───── EXERCISE DATA
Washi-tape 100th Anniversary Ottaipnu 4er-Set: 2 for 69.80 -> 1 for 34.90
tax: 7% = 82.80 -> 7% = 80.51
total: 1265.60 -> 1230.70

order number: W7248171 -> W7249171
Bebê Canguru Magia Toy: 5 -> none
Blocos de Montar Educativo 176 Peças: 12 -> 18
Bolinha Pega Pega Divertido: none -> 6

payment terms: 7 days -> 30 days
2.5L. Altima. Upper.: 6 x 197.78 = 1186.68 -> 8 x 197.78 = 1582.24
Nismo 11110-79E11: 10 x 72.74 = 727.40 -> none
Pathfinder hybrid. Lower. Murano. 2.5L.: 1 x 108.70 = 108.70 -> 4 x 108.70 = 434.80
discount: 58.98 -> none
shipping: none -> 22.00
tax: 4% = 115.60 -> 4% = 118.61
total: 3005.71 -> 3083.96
──────────
───── EXERCISE DATA
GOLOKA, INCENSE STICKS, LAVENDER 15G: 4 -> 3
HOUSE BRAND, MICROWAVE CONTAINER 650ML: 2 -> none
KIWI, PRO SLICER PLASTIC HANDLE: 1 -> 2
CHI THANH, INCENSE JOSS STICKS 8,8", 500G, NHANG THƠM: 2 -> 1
──────────
───── EXERCISE DATA
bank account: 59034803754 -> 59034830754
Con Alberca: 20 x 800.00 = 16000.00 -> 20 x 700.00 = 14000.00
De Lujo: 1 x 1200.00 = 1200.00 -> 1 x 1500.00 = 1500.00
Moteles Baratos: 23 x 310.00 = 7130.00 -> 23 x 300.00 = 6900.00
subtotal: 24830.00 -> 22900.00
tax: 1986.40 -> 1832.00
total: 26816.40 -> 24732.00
──────────
PROBLEM TO SOLVE:
Go through the material above and output exactly the lines from the one containing "payment terms: 7 days -> 30 days" through the one containing "total: 3005.71 -> 3083.96".

TASK RESPONSE:
payment terms: 7 days -> 30 days
2.5L. Altima. Upper.: 6 x 197.78 = 1186.68 -> 8 x 197.78 = 1582.24
Nismo 11110-79E11: 10 x 72.74 = 727.40 -> none
Pathfinder hybrid. Lower. Murano. 2.5L.: 1 x 108.70 = 108.70 -> 4 x 108.70 = 434.80
discount: 58.98 -> none
shipping: none -> 22.00
tax: 4% = 115.60 -> 4% = 118.61
total: 3005.71 -> 3083.96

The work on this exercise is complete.